▸ Task objective
If a line in the data below contains "client", copy it.

Before-and-after change data:
---
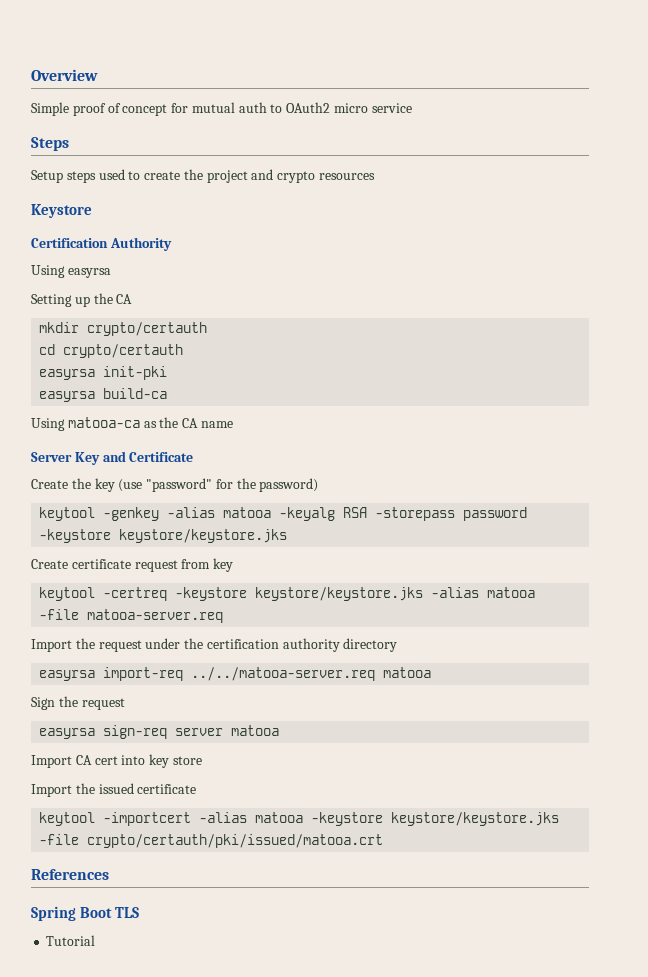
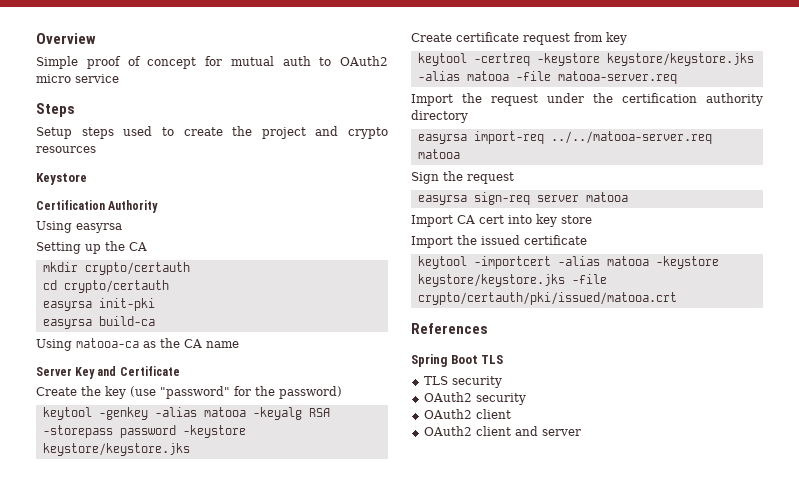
- Tutorial
+ TLS security
+ OAuth2 security
+ OAuth2 client
+ OAuth2 client and server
---
▸ Solution to the problem
+ OAuth2 client
+ OAuth2 client and server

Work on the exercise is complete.